Advierten por la pérdida de datos meteorológicos tras recortes en el SMN


La Facultad de Agronomía de la Universidad de Buenos Aires encendió una fuerte señal de alarma ante los recortes en el Servicio Meteorológico Nacional (SMN), que incluyen más de 140 despidos y el posible cierre de unas 40 estaciones meteorológicas. Según advierten desde el ámbito académico, la medida pone en riesgo la disponibilidad de información clave para amplias regiones productivas del país.

“El problema central es que podemos quedarnos sin datos meteorológicos en regiones donde se produce”, sostuvo Danilo Carnelos, docente de Climatología de la FAUBA. En la actualidad, Argentina cuenta con cerca de 120 estaciones operativas, distribuidas de forma desigual en el territorio. En ese contexto, la reducción de la red podría profundizar las brechas de información en zonas agrícolas estratégicas.

Menos estaciones, más incertidumbre

El cuestionamiento central apunta a que, lejos de reducirse, la red del SMN debería ampliarse. Para los especialistas, la densidad actual de estaciones ya resulta insuficiente frente a la extensión del país y la diversidad de sus sistemas productivos.

Carnelos fue claro al respecto: “lo que se necesita es aumentar la cantidad de estaciones, no disminuirla”. La preocupación radica en que menos puntos de medición implican menor precisión en los datos, lo que impacta directamente en la toma de decisiones del sector agropecuario.

La información meteorológica es utilizada a diario por productores para planificar siembras, ajustar manejos y anticiparse a eventos climáticos adversos. Su pérdida o deterioro podría traducirse en mayores riesgos productivos y económicos.

SMN, Servicio Meteorológico Nacional, Clima

El debate por la automatización

El plan oficial contempla reemplazar estaciones convencionales del SMN por sistemas automáticos, una estrategia que genera dudas en el ámbito técnico. Si bien estas tecnologías representan un avance, los especialistas advierten que no son completamente autónomas.

Según explican desde la FAUBA, los sistemas automáticos requieren validación y control permanente, por lo que no pueden sustituir totalmente a las estaciones tradicionales. “Lo lógico sería complementarlas, no reemplazarlas”, señaló Carnelos.

El riesgo, en este sentido, no es solo la reducción de la infraestructura, sino también la posible pérdida de calidad en los datos recolectados, especialmente en contextos donde no haya supervisión suficiente.

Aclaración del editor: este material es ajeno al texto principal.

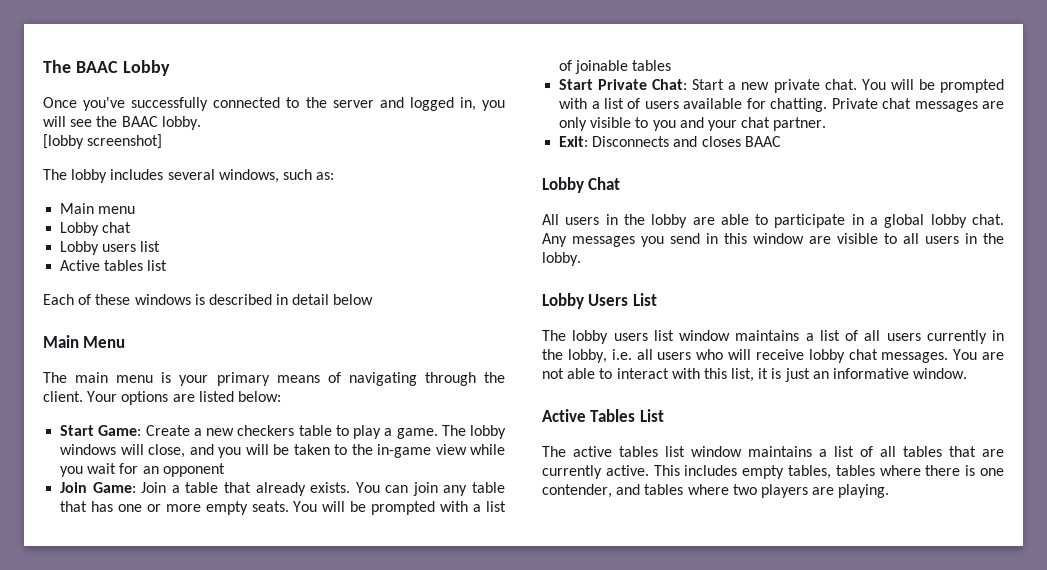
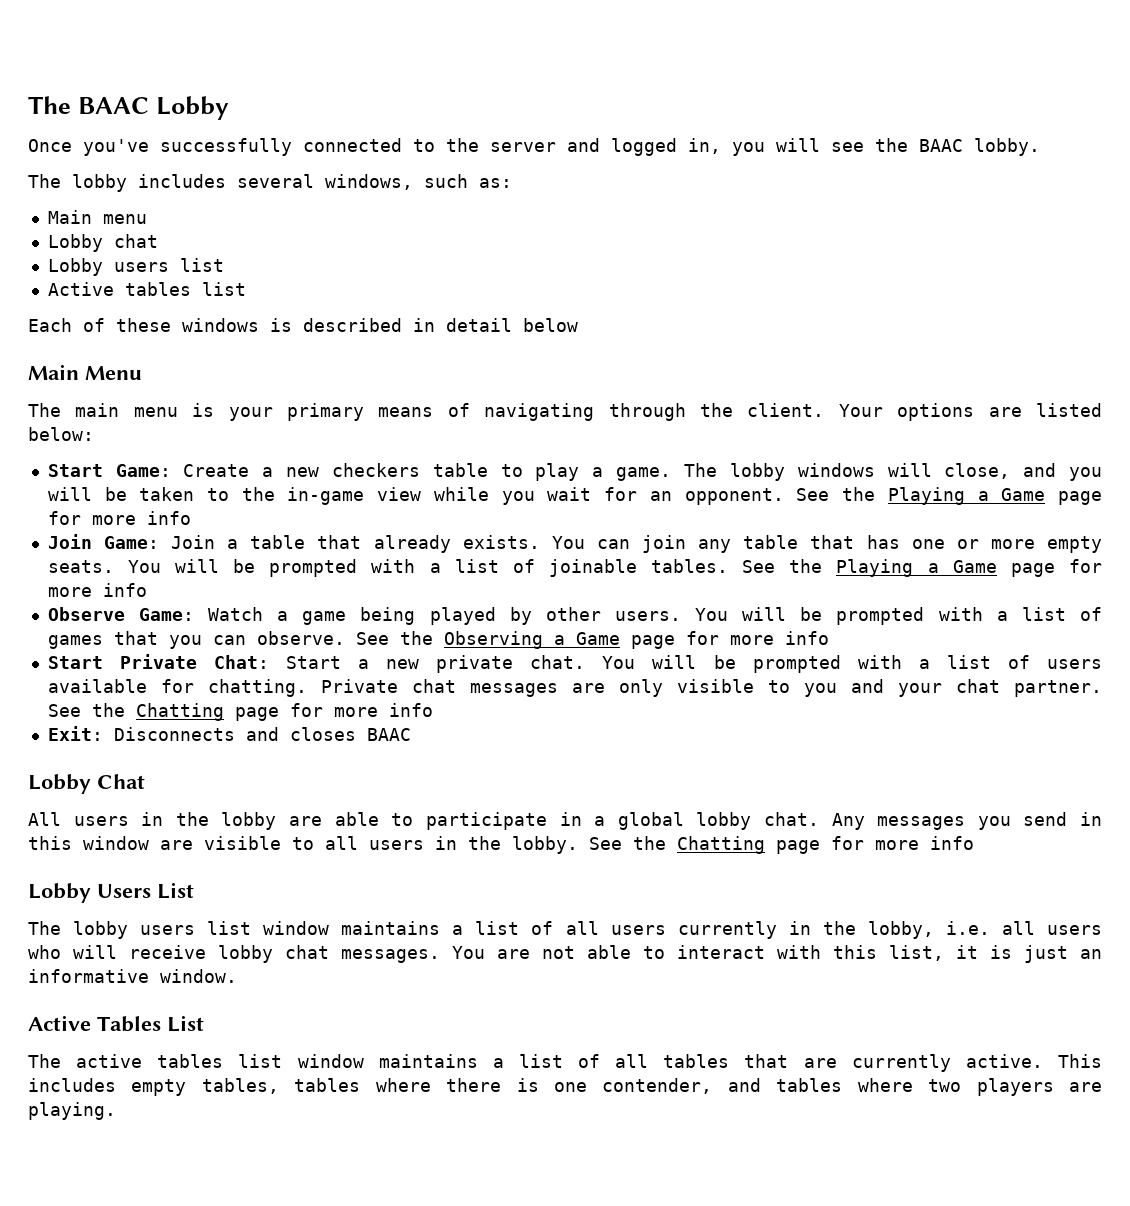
[43,134,163,149] // [lobby screenshot] -> (1040, 147) none
[162,463,225,477] opponent -> [684,487,1103,505] [47,511,191,525] opponent. See the Playing a Game page for more info
[632,60,672,71] tables -> [651,559,1103,577] [47,583,147,597] [47,607,1103,625] [47,631,829,649] tables. See the Playing a Game page for more info // Observe Game: Watch a game being played by other users. You will be prompted with a list of games that you can observe. See the Observing a Game page for more info
(827, 124) none -> [47,703,433,721] See the Chatting page for more info
(581, 259) none -> [589,836,974,854] See the Chatting page for more info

Un golpe a la investigación y al estudio del clima

Más allá del impacto productivo, el recorte también genera preocupación en el ámbito científico. Las estaciones del SMN forman parte de una red histórica de medición que permite analizar la evolución del clima a lo largo del tiempo.

La interrupción de estas series representa un problema crítico. Cortar registros históricos dificulta el estudio de tendencias climáticas y eventos extremos, dos variables centrales en el análisis del cambio climático.

Servicio Meteorológico Nacional, SMN, Clima

“Todo lo que se pierde en términos de desarrollo científico es muy difícil de recuperar”, advirtió Carnelos. Las series de datos continuas son consideradas insustituibles, ya que permiten comparar escenarios y proyectar comportamientos futuros.

Rechazo institucional y defensa del sistema científico

El Consejo Directivo de la FAUBA expresó de manera unánime su rechazo a las medidas, al considerar que afectan directamente al sistema científico-tecnológico y a la formación académica.

Desde la institución remarcaron que los datos del SMN son un insumo esencial para la enseñanza, la investigación y la extensión, especialmente en disciplinas vinculadas al agro y al ambiente. En este marco, solicitaron revisar las decisiones y garantizar la continuidad de la red de monitoreo, entendida como un recurso estratégico para el desarrollo del país.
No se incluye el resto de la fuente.